There are usually about 4,500,000 rows in the table although I've seen it bloat out to about 7,000,000. The id that the update is querying on (not primary or unique) has just under 9000 distinct values and the spread of occurrences is weighted heavily towards 1 per id (median value is 20, max value 7000).
There is an index on this id but with such sparse data I wonder if there's a better way of doing things. I'm also considering denormalising things a bit (database is not super-normalised anyway) & pulling data out into a separate table (probably controlled/maintained by triggers) to help speed things up.

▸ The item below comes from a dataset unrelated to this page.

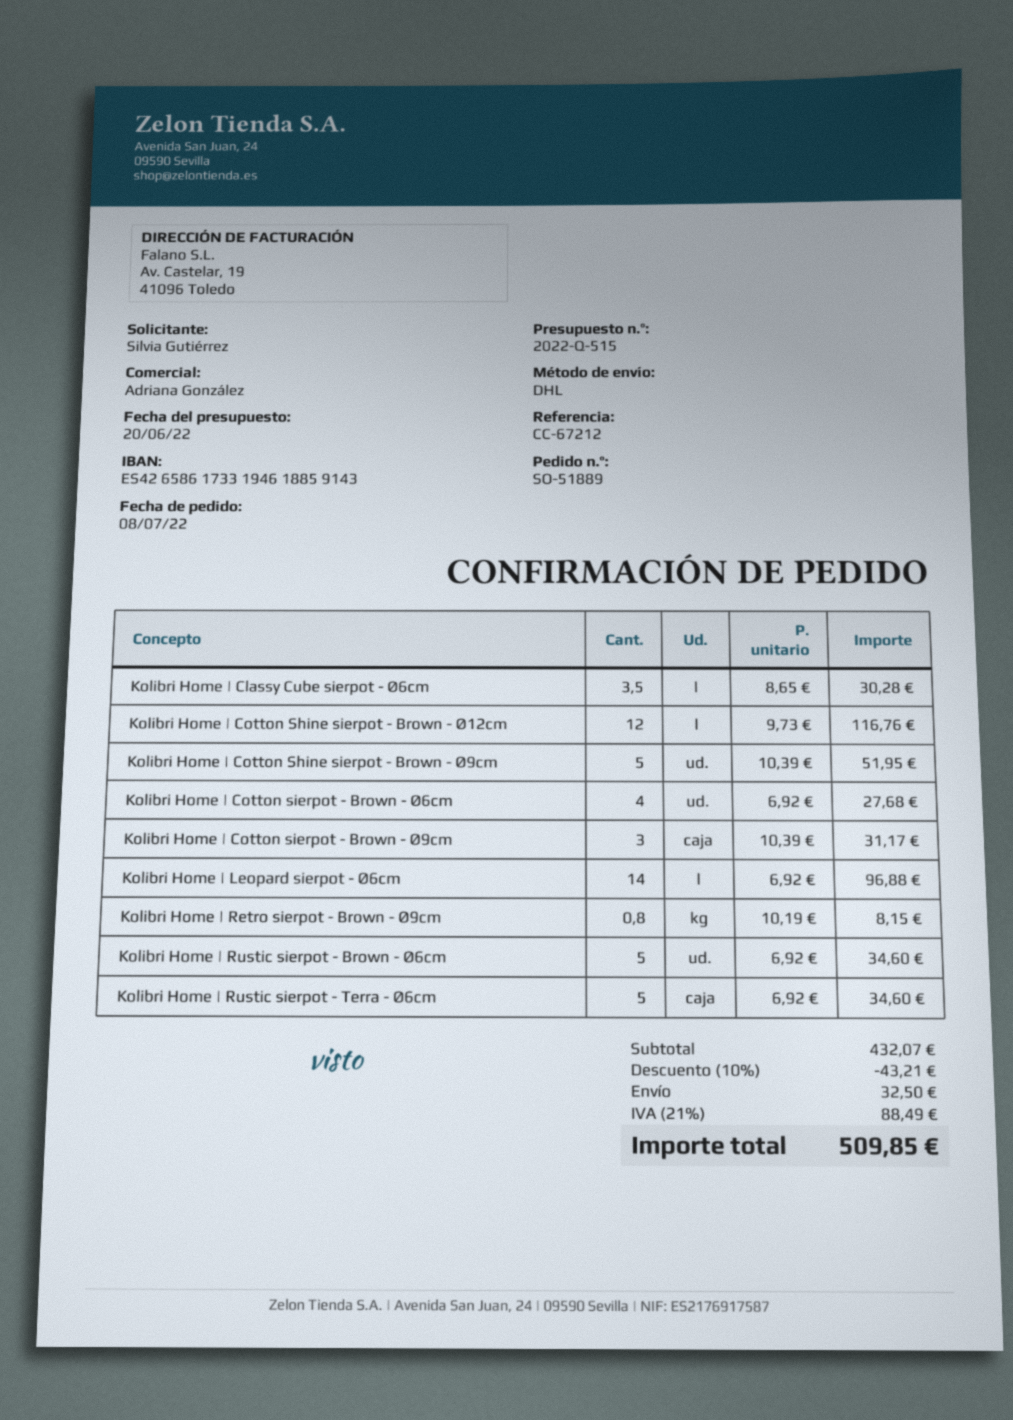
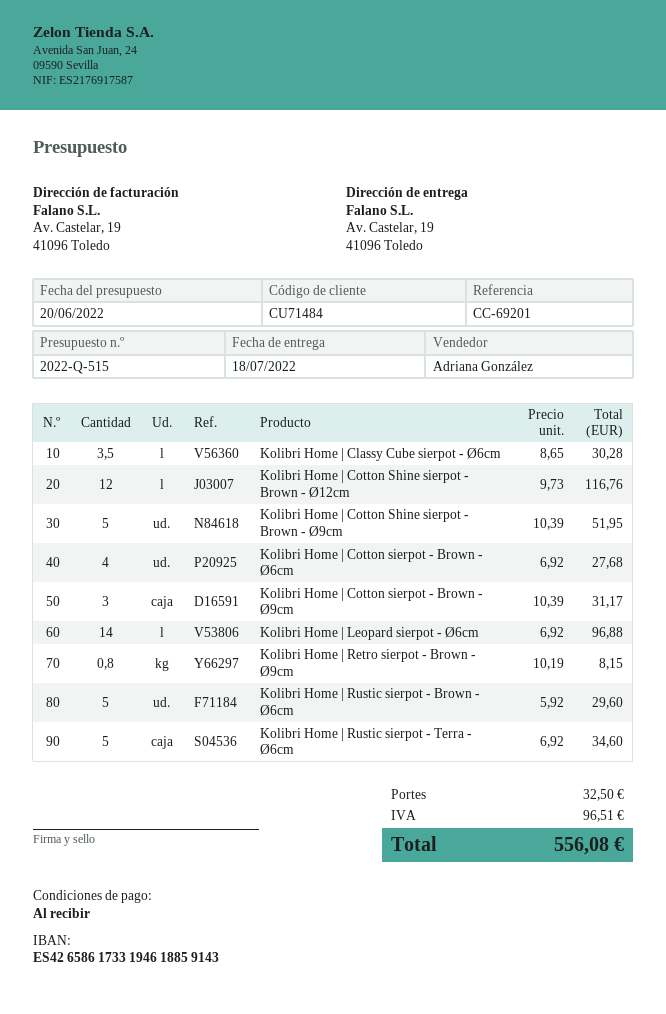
reference: CC-67212 -> CC-69201
Kolibri Home | Rustic sierpot - Brown - Ø6cm: 5 x 6.92 = 34.60 -> 5 x 5.92 = 29.60
discount: 10% = 43.21 -> none
tax: 88.49 -> 96.51
total: 509.85 -> 556.08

So far, I have made some pretty basic tweaks (not pinging the database every n seconds to see if it's alive, not setting session variables unnecessarily etc) and this is helping but I really feel that there's something I'm missing with the data ...
Even if someone says that pulling relevant data out into a separate table is an excellent/terrible idea that would be really helpful! Any other ideas (or further questions for clarification) gratefully received!
Query:
UPDATE tab1 SET client = 'abcd', invoice = 999
WHERE id = 'A1000062' and releasetime < '02-11-09'::DATE
AND charge IS NOT NULL AND invoice IS NULL AND client IS NULL;
I realise the 'is not null' is far from ideal. Id is indexed as are invoice & client (btrees, so I understand PostGres will/should/can use an index there). It's a pretty trivial query ...

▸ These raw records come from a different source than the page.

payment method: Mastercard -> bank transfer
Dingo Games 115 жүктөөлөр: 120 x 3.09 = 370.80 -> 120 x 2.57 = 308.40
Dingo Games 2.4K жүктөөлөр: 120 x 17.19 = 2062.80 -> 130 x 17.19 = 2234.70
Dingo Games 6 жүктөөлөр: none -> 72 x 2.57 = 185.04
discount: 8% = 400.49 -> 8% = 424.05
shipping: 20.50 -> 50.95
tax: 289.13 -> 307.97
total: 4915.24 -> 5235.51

Query plan (explain with analyze):
Bitmap Heap Scan on tab1 (cost=17.42..1760.21 rows=133 width=670) (actual time=0.603..0.603 rows=0 loops=1)
Recheck Cond: (((id)::text = 'A1000062'::text) AND (invoice IS NULL))
Filter: ((charge IS NOT NULL) AND (client IS NULL) AND (releasetime < '2009-11-02'::date))
-> Bitmap Index Scan on cdr_snapshot_2007_09_12_snbs_invoice (cost=0.00..17.39 rows=450 width=0) (actual time=0.089..0.089 rows=63 loops=1)
Index Cond: (((snbs)::text = 'A1000062'::text) AND (invoice IS NULL))
Total runtime: 0.674 ms
Autovacuum is, I believe, enabled. There are no foreign key constraints but thanks for the tip as I didn't know that.
I am really liking the idea of increasing the statistics value - I'll be having a play around with that straight away.